Two years ago I quit my job and went back to indie dev life. With that newfound freedom, and (if I’m being honest) a lack of clear focus, I ended up starting a lot of new projects - an Unreal Engine Plugin, a Node Graph Programming Tool, a New Meshmixer prototype, yet another geometry library, a new kind of 3D shape representation, and a mesh serialization/IPC library, among others. All solidly in my traditional personal-project-wheelhouse, built using tech I have a deep understanding of, with minimal dependencies.
However, in the ~2 months since I started using the the Magic Coding Robots, I’ve created more new projects than I did in that entire 2 years. These projects range from throw-away prototypes to pretty solid working software that I now use every day. A common thread between all of them is that they are built using technologies I previously had little to no experience with. The list is … substantial:
- Node.js server with Vite web development environment
- Astro website framework
- Three.js and Babylon.js web 3D frameworks
- React and SolidJS web UI frameworks
- Konva 2D canvas library
- Jolt Physics Engine
- Polyscope Geometry Viewer
- Meta SAM V3 image segmentation model
- meshoptimizer.js mesh simplifier
- Blender and Godot scripting APIs
- NPM packages for PDF rendering, Zip read/write, HTML-to-Markdown conversion, image processing, browser local storage, DOM sanitization, ffmpeg video & gif processing, Google Sheets API, Amazon AWS, and many more
This is an absolutely ridiculous amount of stuff to integrate, for me. And none of this was for my consulting work or main gradientspace projects - this was all for “side quests” of one kind or another, ie evening-and-weekend time where I would normally avoid messy dependencies. Because frankly, learning to use a new library is not something I consider “fun”.
Of course, I didn’t do the integration, Claude Code did. I don’t know much more about the actual APIs to these libraries than I did a month ago. In some cases I know a little bit now, because I had to work through design decisions or resolve issues, and I learned a bit along the way. But mostly, these are still black-boxes to me.
And that’s perfect, as far as I’m concerned. I used Jolt because it was easier than PhysX to get the code working on my Macbook Air.
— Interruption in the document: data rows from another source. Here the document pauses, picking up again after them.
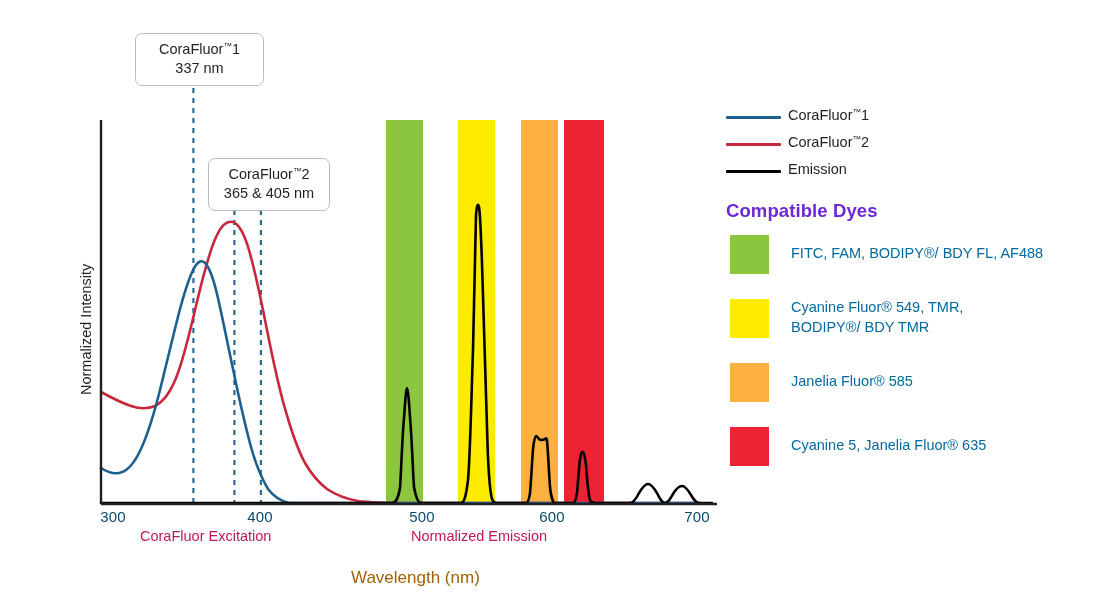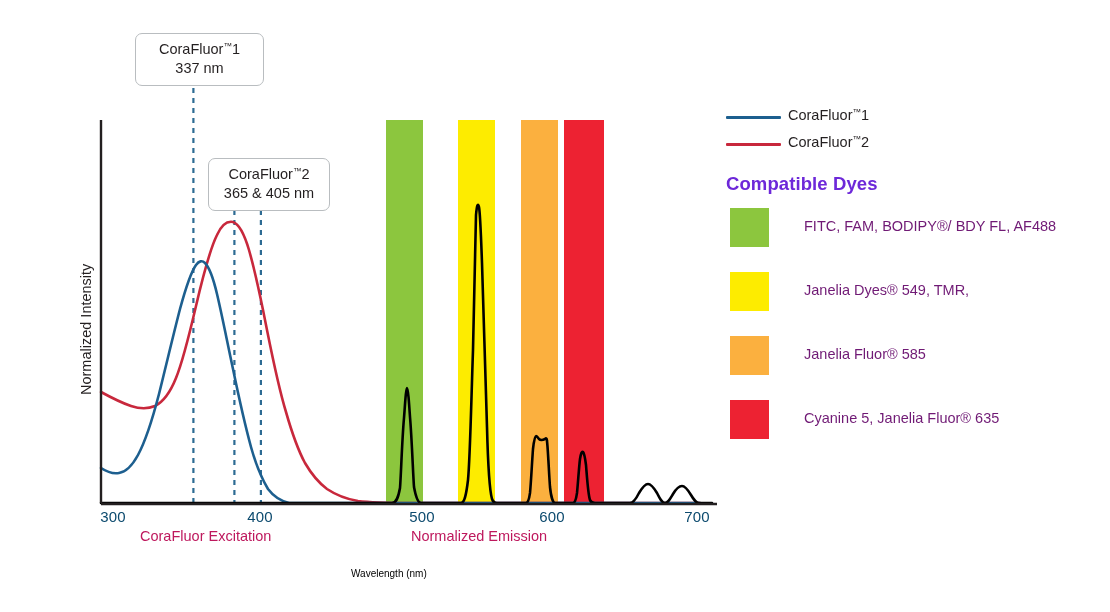--- a/index.html
+++ b/index.html
@@ -51,22 +51,22 @@
   }
   .axis-caption {
     position: absolute;
     font-size: 14.5px;
     color: #be185d;
     text-align: center;
     white-space: nowrap;
   }
   .axis-title {
     position: absolute;
-    font-size: 10px;
-    color: #000000;
+    font-size: 17px;
+    color: #a16207;
     text-align: center;
     white-space: nowrap;
   }
   .ylabel {
     position: absolute;
     font-size: 14.5px;
     color: #231f20;
     white-space: nowrap;
     transform-origin: left top;
     transform: rotate(-90deg);
@@ -134,24 +134,24 @@
     align-items: center;
     margin-top: 6px;
   }
   .dye-swatch {
     width: 39px;
     height: 39px;
     flex: 0 0 39px;
     margin-left: 4px;
   }
   .dye-label {
-    margin-left: 35px;
+    margin-left: 22px;
     font-size: 14.5px;
     line-height: 1.35;
-    color: #701a75;
+    color: #0369a1;
   }
   .dye-label .l2 { display: block; }
 </style>
 </head>
 <body>
 
 <div id="figure">
 
   <div class="plot-area">
 
@@ -290,34 +290,41 @@
       </div>
     </div>
 
     <div class="line-legend-item">
       <div class="line-swatch" style="background:#c8283c;"></div>
       <div class="line-legend-label">
         <span>CoraFluor</span><span class="sup">™</span><span>2</span>
       </div>
     </div>
 
+    <div class="line-legend-item">
+      <div class="line-swatch" style="background:#000000; height:3px;"></div>
+      <div class="line-legend-label">
+        <span>Emission</span>
+      </div>
+    </div>
 
     <div class="legend-heading">Compatible Dyes</div>
 
     <div class="dye-item">
       <div class="dye-swatch" style="background:#8cc63e;"></div>
       <div class="dye-label">
         <span>FITC, FAM, BODIPY®/ BDY FL, AF488</span>
       </div>
     </div>
 
     <div class="dye-item" style="margin-top:12px;">
       <div class="dye-swatch" style="background:#fdec00;"></div>
       <div class="dye-label">
-        <span>Janelia Dyes® 549, TMR,</span>
+        <span>Cyanine Fluor® 549, TMR,</span>
+        <span class="l2">BODIPY®/ BDY TMR</span>
       </div>
     </div>
 
     <div class="dye-item" style="margin-top:12px;">
       <div class="dye-swatch" style="background:#fbb03f;"></div>
       <div class="dye-label">
         <span>Janelia Fluor® 585</span>
       </div>
     </div>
My problem was that I needed to collide some spheres with a mesh. At that level, either option would do. I don’t actually care about the differences between Three.js and Babylon.js. My only requirement was “see some 3D models in a webpage”.
As a 3D software developer & researcher, I basically know how these packages have to work under the hood. But at the API level, their respective developers made arbitrary choices about how to configure a light or represent a mesh or capture the mouse. If I really wanted to maximally optimize my code, those choices would be consequential, and might lead me to choose one over the other. But at the level of “I want to experiment with an idea”, all those API-level differences are massive blockers to me. To the point where most ideas I have were simply intractable to try out on a reasonable time-frame.
Complexity & Bullshit
I could have sat down and learned enough about these different libraries and systems and frameworks to implement these projects “by hand”. This would have involved sorting out an enormous amount of bullshit. I mean that in the technical sense - bullshit like, the mouse events come in a slightly different order on OSX vs Windows, or Library A uses SRGB colors and Library B uses Linear, or one of thousands of other complications that would each waste my time for a few hours while I figured it out.
This is what so much of software development is today - dealing with all the bullshit. And the wound is self-inflicted! We, as programmers, literally created the bullshit. Not necessarily intentionally (although sometimes it really seems…). It’s just unavoidable when building inside absurdely complex modern software ecosystems. When you are writing a library or building a system, you have to choose some convention for color space or up axis or winding order or … (you get the idea). Sometimes there are “industry standards” - usually at least 2 or 3, that are mutually incompatible. Mostly it’s just individual choices that you, the developer, get to inflict on future generations of programmers.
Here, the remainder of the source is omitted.